Ein lyrischer Gesang: Wind und Wasser
GESANG DER GEISTER ÜBER DEN WASSERN
Des Menschen Seele
Gleicht dem Wasser:
Vom Himmel kommt es,
Zum Himmel steigt es,
Und wieder nieder
Zur Erde muß es,
Ewig wechselnd.
Strömt von der hohen,
Steilen Felswand
Der reine Strahl,
Dann stäubt er lieblich
In Wolkenwellen
Zum glatten Fels,
Und leicht empfangen
Wallt er verschleiernd,
Leisrauschend
Zur Tiefe nieder.
Ragen Klippen
Dem Sturz entgegen,
Schäumt er unmutig
Stufenweise
Zum Abgrund.
Im flachen Bette
Schleicht er das Wiesental hin,
Und in dem glatten See
Weiden ihr Antlitz
Alle Gestirne.
Wind ist der Welle
Lieblicher Buhler;
Wind mischt vom Grund aus
Schäumende Wogen.
Seele des Menschen,
Wie gleichst du dem Wasser!
Schicksal des Menschen,
Wie gleichst du dem Wind!
Johann Wolfgang von Goethe.
Eigentlich neigte ich dazu, ein anderes Foto zu diesem Gedicht Goethes zu wählen; dann sagte ich mir, dass ein Bild auch ohne beeindruckende visuelle Ergänzungen - gleichsam als stiller Begleiter des bedeutenden Wortes - eine gute Wahl ist.

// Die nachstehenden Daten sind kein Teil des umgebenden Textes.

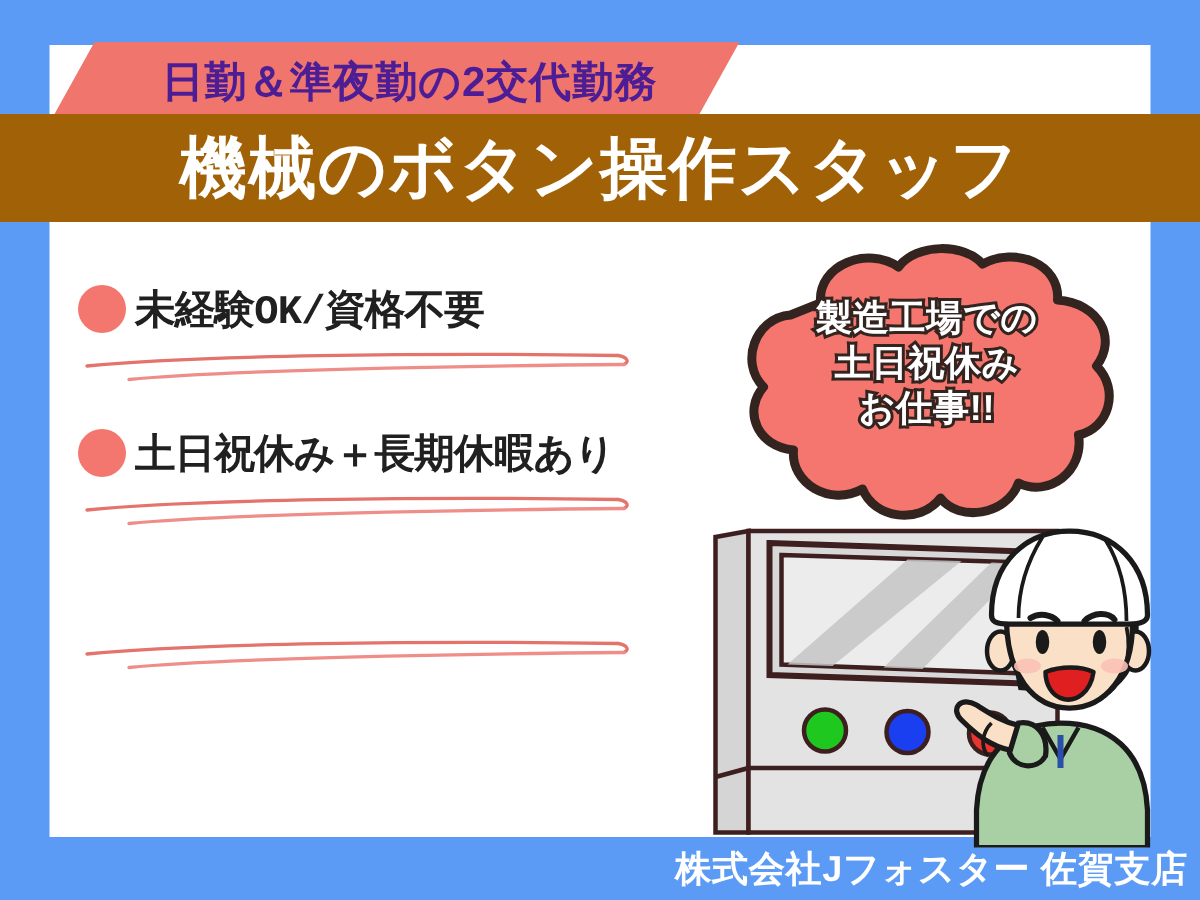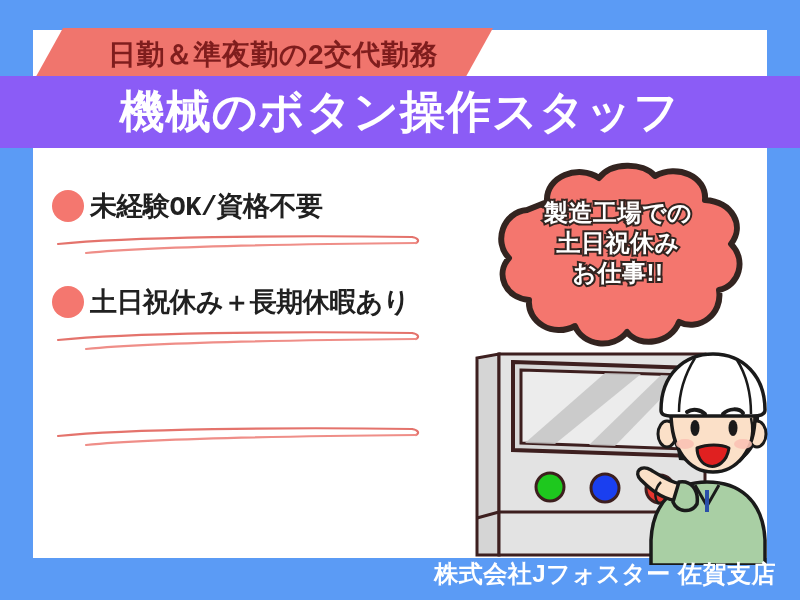--- a/index.html
+++ b/index.html
@@ -47,7 +47,7 @@
     justify-content: center;
     padding-left: 20px;
     box-sizing: border-box;
-    color: #7f1d1d;
+    color: #4c1d95;
     font-size: 28px;
     font-weight: bold;
     letter-spacing: 0.5px;

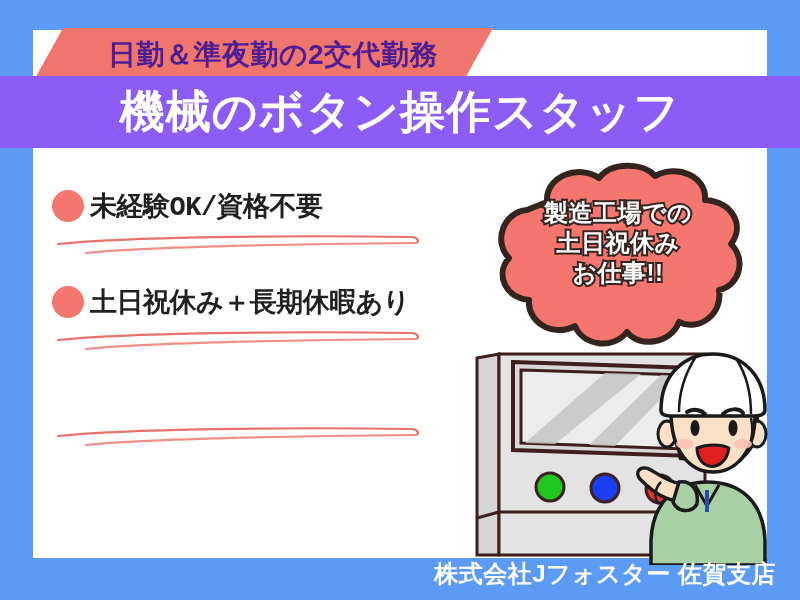--- a/index.html
+++ b/index.html
@@ -61,7 +61,7 @@
     top: 76px;
     width: 800px;
     height: 72px;
-    background: #8b5cf6;
+    background: #a16207;
     z-index: 5;
     display: flex;
     align-items: center;

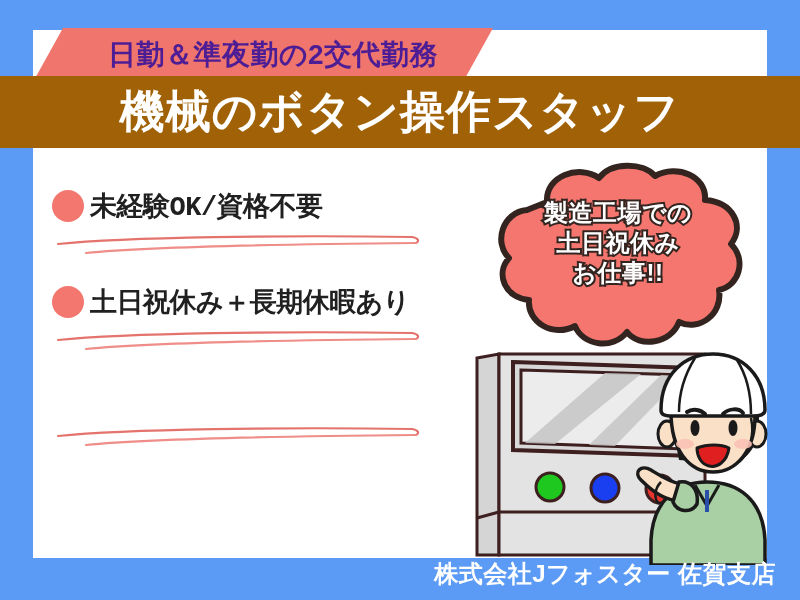--- a/index.html
+++ b/index.html
@@ -161,8 +161,9 @@
     width: 800px;
     height: 42px;
     display: flex;
+    align-items: center;
     justify-content: flex-end;
-    padding-right: 24px;
+    padding-right: 8px;
     box-sizing: border-box;
     z-index: 9;
   }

Dieser Ort an der Wörnitz - man sieht hinter den Bäumen links das Kloster Heilig Kreuz - ist insbesondere bei Hochwasser immer wieder ein beliebter Platz für Spaziergänger, nicht sensationell, aber irgendwie beeindruckend.-
Das Gedicht Goethes erzählt in einer einfachen, gleichnishaften Sprache: manchem mag diese Art zu naiv, zu arkadisch, vielleicht erscheinen. Die gewählte Form der lyrischen Artikulation ist definitiv in jener Einfachheit und elementaren Ausdruckskraft gehalten, die man "klassisch" nennen könnte.
Insbesondere derjenige, der selber schon einen Text - ob lyrisch oder episch - gestaltet hat und dabei eine einfache, aber ausdrucksvolle Weise suchte, wird ermessen können, wieviel eine solche durch und durch harmonisch-elementare Ausdrucksform bedeutet.
Ich persönlich schätze dieses Gedicht, da es innerhalb dieser Stilistik eines der formvollendetsten Beispiele ist, obgleich das Gedicht immer Gefahr läuft durch die Gleichnisebene ins Akzidentielle und Zufällige abzugleiten.
Wasser - Element des Lebens! Ja, soweit es Wasser ist, bewegt es sich immerfort und wunderschönen zyklischen Strömen, die viel umfassen können - auch die Bewegungen innerhalb des menschlichen Organismus.